An important limitation of this work is the inability to link such confirmed P. vivax infections with the Duffy and G6PD phenotypes of the individuals affected. Indeed, the presence of Duffy positive ethnic groups in central and West Africa as in the case of the Moors in Mauritania  or other Ethnic groups that may be present in Mali could entirely account for P. vivax transmission in the area, and would not necessarily imply that this species has found alternative mechanisms to infect Duffy-negative individuals. Prospective studies further investigating the Duffy and G6PD status and its relation to species-specific malaria risk are, therefore, urgently needed.

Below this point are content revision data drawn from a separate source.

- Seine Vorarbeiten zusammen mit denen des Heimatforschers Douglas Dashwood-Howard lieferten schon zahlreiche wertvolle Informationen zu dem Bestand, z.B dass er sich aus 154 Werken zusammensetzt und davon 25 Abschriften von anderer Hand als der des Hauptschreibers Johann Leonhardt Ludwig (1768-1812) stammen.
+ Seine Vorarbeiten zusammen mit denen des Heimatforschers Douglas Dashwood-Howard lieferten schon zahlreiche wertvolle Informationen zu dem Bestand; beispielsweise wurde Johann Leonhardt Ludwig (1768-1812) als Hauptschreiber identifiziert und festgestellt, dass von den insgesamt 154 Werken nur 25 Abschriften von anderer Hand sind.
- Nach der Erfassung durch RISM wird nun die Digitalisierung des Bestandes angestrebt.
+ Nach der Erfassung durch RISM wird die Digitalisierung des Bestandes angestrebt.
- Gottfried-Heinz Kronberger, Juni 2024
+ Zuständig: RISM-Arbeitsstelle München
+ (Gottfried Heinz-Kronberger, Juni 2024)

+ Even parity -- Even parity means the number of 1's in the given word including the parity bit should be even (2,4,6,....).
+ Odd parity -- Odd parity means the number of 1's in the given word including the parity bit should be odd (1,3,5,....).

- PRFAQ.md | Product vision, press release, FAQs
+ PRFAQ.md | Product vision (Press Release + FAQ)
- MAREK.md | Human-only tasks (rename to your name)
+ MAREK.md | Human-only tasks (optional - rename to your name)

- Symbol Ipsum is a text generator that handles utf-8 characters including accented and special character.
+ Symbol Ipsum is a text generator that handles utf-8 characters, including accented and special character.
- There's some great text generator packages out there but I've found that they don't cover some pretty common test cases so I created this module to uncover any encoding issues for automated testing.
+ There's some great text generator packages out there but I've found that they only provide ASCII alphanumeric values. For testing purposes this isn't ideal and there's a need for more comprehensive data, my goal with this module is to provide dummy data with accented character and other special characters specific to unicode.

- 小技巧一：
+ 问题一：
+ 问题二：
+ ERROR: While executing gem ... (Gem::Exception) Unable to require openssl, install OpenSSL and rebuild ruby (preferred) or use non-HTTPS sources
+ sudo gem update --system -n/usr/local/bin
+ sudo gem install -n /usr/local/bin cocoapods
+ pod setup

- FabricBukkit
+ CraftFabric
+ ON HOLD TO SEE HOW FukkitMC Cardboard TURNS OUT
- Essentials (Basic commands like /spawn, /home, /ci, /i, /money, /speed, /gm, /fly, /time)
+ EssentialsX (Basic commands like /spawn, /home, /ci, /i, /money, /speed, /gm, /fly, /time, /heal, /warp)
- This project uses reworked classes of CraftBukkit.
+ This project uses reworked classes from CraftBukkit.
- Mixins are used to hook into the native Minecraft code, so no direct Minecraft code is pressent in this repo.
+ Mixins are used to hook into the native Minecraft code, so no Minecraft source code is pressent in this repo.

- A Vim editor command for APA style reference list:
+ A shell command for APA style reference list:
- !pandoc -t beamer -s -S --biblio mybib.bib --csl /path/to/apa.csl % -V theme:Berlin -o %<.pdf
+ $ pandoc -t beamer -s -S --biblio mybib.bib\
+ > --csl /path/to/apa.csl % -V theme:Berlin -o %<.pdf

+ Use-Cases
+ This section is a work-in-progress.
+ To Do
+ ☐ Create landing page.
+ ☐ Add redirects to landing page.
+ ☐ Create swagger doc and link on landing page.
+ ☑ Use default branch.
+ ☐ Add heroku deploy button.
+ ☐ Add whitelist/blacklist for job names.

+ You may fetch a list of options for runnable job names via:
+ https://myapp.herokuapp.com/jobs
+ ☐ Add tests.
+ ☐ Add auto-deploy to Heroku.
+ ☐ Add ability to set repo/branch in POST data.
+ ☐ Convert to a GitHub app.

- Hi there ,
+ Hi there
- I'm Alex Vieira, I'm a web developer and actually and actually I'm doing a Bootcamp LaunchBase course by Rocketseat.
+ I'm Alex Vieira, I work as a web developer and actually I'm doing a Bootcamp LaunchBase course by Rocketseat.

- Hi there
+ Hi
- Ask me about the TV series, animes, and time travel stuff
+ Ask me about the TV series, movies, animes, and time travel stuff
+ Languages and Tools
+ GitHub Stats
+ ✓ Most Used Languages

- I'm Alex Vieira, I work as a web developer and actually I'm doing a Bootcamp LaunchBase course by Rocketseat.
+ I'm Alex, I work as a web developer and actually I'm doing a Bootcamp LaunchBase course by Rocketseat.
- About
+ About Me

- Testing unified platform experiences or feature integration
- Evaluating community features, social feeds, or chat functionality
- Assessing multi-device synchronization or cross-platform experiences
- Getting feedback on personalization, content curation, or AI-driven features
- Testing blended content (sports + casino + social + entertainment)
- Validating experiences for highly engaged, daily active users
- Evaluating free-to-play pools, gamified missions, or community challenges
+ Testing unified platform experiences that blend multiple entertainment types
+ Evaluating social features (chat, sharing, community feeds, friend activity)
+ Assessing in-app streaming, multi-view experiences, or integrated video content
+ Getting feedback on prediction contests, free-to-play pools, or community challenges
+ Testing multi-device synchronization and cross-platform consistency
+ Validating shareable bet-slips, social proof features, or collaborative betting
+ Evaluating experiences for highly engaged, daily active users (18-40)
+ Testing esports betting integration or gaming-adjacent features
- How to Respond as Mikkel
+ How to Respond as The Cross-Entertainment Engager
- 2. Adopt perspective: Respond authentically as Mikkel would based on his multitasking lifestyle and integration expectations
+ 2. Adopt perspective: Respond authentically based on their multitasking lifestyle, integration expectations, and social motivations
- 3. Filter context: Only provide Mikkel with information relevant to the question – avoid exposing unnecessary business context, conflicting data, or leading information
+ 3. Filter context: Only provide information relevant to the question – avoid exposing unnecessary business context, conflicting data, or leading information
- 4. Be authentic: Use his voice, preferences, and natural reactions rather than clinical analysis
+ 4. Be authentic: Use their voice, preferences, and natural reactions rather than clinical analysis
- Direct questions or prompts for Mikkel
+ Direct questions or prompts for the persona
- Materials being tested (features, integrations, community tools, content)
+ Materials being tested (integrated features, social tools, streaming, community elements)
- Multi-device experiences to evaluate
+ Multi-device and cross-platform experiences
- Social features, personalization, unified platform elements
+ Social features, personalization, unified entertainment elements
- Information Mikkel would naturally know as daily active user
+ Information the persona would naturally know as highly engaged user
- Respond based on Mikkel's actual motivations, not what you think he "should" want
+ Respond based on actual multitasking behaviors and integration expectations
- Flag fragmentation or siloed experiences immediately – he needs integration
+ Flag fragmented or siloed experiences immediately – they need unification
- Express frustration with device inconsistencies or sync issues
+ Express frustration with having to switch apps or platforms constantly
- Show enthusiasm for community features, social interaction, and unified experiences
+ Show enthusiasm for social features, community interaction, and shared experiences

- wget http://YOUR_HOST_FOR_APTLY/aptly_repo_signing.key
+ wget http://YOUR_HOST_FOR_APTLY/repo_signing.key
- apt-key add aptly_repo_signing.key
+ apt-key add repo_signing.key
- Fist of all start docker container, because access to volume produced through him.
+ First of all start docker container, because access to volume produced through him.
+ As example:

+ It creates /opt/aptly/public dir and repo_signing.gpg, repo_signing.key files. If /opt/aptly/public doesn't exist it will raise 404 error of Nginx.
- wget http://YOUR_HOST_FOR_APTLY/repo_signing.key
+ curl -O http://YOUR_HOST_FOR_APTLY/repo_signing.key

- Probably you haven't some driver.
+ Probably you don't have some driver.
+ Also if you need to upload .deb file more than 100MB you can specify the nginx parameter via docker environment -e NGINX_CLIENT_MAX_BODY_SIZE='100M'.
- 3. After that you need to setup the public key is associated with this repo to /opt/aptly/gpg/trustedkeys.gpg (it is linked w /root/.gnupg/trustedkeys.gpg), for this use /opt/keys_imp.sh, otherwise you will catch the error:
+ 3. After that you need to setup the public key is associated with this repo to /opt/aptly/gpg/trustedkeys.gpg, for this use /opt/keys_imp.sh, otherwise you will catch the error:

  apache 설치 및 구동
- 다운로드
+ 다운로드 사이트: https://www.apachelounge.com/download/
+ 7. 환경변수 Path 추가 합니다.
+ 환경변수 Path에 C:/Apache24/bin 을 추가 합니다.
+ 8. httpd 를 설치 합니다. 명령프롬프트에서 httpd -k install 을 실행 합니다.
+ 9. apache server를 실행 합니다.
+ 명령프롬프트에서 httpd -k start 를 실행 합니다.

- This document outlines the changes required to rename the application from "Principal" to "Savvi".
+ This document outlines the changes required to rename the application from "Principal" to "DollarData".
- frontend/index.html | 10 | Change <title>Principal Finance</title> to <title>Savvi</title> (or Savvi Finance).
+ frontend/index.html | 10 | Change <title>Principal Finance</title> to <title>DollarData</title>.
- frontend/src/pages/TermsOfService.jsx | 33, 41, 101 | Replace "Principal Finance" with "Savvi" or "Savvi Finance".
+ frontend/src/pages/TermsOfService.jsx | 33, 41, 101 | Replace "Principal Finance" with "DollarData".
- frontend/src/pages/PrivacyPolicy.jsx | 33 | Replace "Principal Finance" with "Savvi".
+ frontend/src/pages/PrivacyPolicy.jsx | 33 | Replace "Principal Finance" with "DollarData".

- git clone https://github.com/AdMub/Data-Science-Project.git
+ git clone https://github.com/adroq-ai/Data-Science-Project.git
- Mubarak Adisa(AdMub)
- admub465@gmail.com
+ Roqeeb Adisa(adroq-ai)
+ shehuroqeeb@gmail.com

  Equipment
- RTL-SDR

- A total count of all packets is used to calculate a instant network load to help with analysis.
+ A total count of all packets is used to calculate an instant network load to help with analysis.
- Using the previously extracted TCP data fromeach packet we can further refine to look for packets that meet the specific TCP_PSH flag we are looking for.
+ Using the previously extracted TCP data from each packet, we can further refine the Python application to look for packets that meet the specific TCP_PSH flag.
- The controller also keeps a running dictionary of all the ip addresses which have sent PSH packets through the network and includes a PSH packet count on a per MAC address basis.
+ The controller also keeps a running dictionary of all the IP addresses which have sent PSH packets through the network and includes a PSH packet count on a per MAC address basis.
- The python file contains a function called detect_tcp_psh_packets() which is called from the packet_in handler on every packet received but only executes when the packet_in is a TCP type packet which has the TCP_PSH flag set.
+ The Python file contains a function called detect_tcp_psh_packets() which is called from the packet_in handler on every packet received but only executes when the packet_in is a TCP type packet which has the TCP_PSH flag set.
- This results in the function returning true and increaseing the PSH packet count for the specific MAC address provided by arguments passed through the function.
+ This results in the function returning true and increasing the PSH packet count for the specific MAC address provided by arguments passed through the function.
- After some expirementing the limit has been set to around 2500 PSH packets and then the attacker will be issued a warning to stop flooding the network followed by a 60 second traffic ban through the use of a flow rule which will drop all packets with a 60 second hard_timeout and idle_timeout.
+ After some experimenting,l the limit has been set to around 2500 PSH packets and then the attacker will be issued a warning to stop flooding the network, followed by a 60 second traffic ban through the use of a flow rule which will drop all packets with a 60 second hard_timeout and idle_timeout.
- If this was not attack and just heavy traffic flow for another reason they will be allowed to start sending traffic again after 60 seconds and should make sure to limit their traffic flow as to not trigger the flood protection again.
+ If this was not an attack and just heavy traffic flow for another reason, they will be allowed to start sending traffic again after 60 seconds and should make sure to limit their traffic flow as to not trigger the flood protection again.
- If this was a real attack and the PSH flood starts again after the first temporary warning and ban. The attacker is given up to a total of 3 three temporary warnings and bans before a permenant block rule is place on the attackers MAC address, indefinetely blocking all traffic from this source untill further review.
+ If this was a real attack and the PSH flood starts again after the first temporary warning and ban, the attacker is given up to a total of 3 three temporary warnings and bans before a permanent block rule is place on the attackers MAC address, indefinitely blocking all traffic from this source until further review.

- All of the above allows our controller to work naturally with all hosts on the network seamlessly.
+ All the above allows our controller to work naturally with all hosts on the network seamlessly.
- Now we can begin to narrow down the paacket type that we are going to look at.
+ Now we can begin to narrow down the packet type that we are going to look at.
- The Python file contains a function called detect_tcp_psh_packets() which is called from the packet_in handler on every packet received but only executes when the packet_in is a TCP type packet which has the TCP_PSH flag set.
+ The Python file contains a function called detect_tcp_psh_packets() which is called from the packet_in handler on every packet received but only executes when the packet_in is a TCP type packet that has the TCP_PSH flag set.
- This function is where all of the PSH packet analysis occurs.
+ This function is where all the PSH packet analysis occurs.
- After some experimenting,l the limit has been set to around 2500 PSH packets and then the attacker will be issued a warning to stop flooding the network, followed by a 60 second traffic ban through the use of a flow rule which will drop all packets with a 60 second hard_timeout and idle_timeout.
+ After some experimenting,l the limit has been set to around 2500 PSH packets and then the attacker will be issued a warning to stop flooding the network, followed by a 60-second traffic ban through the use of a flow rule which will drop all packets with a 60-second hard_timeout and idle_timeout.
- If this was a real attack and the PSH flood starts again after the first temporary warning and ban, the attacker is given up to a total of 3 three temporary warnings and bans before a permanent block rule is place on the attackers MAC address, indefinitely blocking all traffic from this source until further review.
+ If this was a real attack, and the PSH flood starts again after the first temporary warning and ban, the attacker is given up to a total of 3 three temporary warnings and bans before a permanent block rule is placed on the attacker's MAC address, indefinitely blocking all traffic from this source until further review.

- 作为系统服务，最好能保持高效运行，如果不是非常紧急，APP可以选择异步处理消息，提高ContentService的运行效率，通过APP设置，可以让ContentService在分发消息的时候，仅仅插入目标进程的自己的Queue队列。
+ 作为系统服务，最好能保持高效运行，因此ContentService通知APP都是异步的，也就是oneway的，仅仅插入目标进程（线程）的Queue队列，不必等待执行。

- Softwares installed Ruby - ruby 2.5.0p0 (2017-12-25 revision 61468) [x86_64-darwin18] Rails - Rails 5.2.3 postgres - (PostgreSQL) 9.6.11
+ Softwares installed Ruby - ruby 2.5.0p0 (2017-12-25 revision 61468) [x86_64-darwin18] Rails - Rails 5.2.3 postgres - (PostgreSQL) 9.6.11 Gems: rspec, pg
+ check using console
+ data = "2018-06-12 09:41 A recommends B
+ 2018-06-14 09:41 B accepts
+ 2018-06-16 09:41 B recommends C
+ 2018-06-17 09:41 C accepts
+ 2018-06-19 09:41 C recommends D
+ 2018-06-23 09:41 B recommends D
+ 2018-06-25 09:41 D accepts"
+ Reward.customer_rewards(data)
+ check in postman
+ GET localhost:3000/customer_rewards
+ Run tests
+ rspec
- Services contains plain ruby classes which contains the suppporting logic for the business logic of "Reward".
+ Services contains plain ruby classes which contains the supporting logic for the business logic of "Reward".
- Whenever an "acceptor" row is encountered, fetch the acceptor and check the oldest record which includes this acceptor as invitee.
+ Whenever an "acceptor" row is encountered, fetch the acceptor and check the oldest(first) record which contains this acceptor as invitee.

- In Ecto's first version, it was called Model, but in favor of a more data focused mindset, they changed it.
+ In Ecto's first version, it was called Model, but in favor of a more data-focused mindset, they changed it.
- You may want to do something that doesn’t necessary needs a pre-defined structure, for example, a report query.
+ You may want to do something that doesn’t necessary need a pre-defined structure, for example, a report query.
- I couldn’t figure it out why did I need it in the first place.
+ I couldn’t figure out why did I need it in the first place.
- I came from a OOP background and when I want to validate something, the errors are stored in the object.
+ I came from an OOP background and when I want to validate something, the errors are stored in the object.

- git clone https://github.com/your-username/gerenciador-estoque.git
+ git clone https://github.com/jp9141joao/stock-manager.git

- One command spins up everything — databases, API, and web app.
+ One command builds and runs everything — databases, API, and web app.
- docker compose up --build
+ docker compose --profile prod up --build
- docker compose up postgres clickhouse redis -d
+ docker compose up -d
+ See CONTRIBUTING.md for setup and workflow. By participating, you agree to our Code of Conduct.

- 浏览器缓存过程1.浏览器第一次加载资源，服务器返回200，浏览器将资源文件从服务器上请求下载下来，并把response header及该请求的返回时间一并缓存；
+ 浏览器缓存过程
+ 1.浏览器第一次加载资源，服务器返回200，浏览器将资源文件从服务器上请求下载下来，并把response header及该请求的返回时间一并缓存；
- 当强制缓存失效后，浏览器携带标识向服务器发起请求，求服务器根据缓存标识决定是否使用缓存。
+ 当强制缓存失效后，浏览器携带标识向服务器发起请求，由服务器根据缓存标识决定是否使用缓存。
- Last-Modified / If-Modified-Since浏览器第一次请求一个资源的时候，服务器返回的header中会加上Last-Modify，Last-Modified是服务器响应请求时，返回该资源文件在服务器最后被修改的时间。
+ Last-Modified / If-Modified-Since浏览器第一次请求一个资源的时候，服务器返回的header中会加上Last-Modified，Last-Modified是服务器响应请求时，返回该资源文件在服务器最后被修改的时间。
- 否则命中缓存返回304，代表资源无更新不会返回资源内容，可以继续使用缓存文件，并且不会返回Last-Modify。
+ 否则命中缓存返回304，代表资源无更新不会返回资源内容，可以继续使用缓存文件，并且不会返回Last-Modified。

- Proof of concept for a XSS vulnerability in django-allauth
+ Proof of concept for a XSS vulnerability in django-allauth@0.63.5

In Mali, P. vivax infections can no longer be considered rare or anecdotal, and their diagnosis and adequate management need to be included as part of routine surveillance activities. This should be coupled with an adequate knowledge of the Duffy and G6PD status in the population, so as to assess the risks that the introduction of PQ treatment could entail to the population. Malaria control efforts in the area will surely fail unless species-specific measures are put in place.